As well, Opie is a proponent of the teaching of environmental history in American high schools:
Why is an environmental approach to teaching U.S. history attractive?
Opie’s book might benefit from closer attention to definition of terms. For example, in the book’s introduction (p. ix), virtual reality is defined as “an immersive digital environment.” Elsewhere, however, the author speaks, for example, of American “history’s virtual realities” (p. 21).
Similarly, while ‘authenticity’ is a key concept in the text, the book’s index refers to it only once, with regard to a discussion (p. 46) of theme parks and the like. In one instance, authenticity is referenced as synonymous with ‘guaranteed reliability’ (p. 31), but one is left, in the course of reading the book, without a clear sense of what the author means by the term.
Fortunately, other authors, including the Canadian philosopher Charles Taylor, have addressed the concept of authenticity in depth and with precision. In Taylor’s case, the discussion relates to the search for authenticity as a response to modernity.
Connectedness with children
I like Opie’s reference in this book to the metaphor of sleepwalking. He defines the concept clearly. I see sleepwalking, as the term is used in Virtual America (2008), as a phenonenon that the practice of mindfulness addresses.
I’ve been aware, for many years, that very young children are not sleepwalkers, in their waking lives, in the sense that Opie speaks of sleepwalking. Very young kids are alert to the present moment, as a matter of course. They are, in my experience, delighted whenever they encounter an adult who demonstrates a capacity to similarly tune into the present moment. Years ago I was motivated to become a public school teacher — a career from which I retired in 2006 — directly as a result of my enjoyment in spending time in the present moment — in the ‘here and now’ of day to day experience — with very young children.

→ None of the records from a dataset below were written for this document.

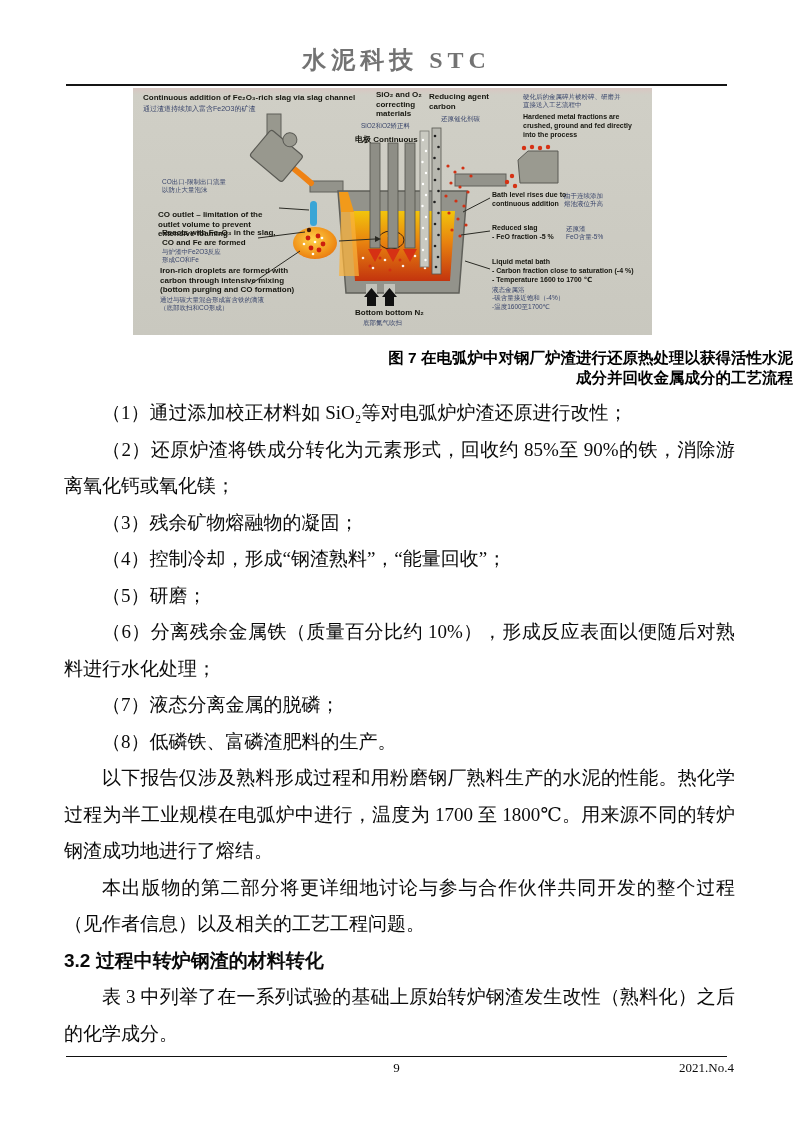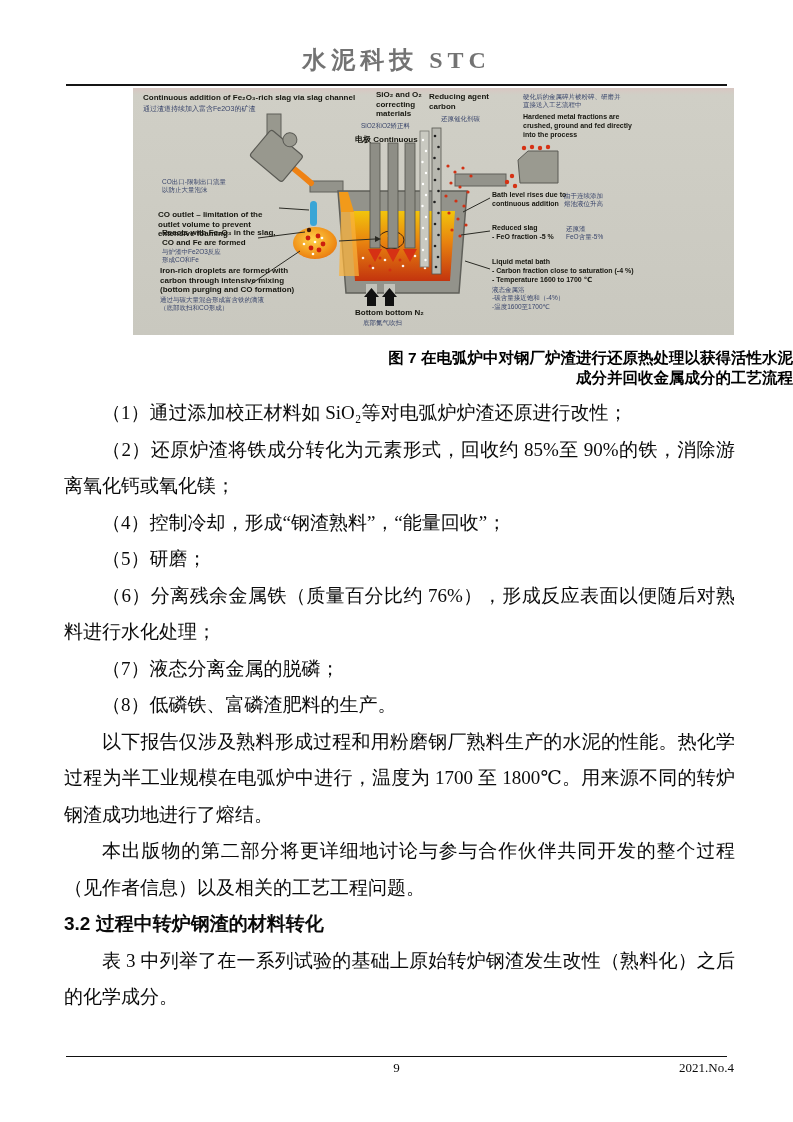"Continuous addition of Fe₂O₃-rich slag" .fig-canvas { width: 601px -> 519px }
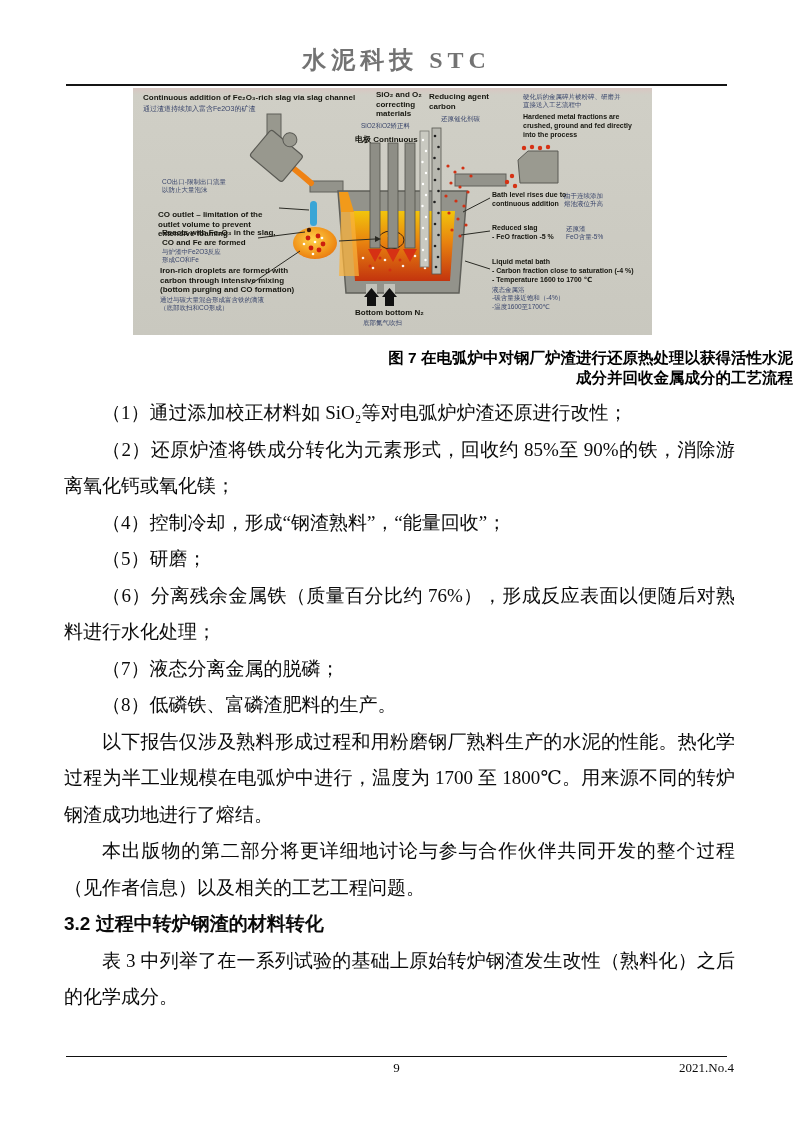"（3）残余矿物熔融物的凝固；" p { html: none -> <p>（3）残余矿物熔融物的凝固；</p> }
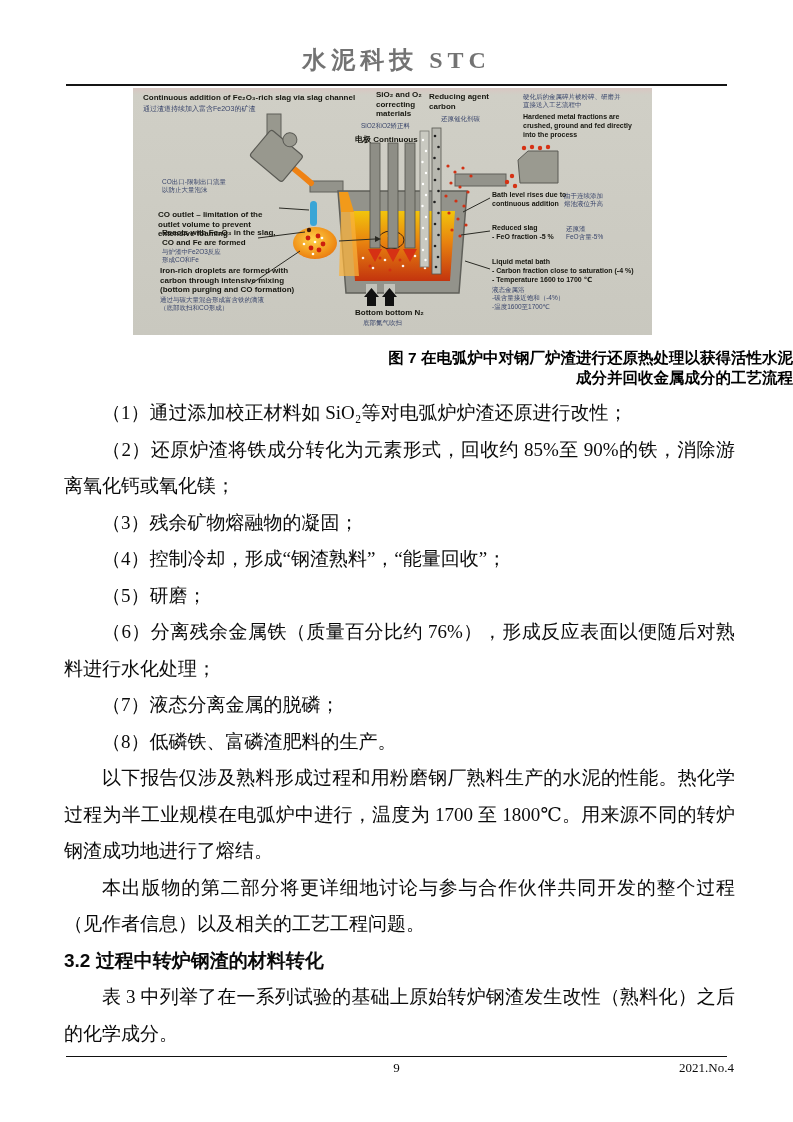"（6）分离残余金属铁（质量百分比约" p { text: 76% -> 10% }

In getting to know very young children, I learned it’s a good idea for the child be the one to first establish eye contact, on first meeting. It’s one of those little details that young children tune into at once. I like to think that, in ideal circumstances, our First Duty (as I see it) towards children includes ensuring they are at ease, and have a sense of security, when they are in the presence of other children, and in the presence of adults.
Those first 2,000 days of a child’s life are so important. One could say that it is during those early years that a person’s neural networks are being formed and organized. Ensuring that the process goes well pays off for the rest of a person’s life. That is what the research clearly indicates.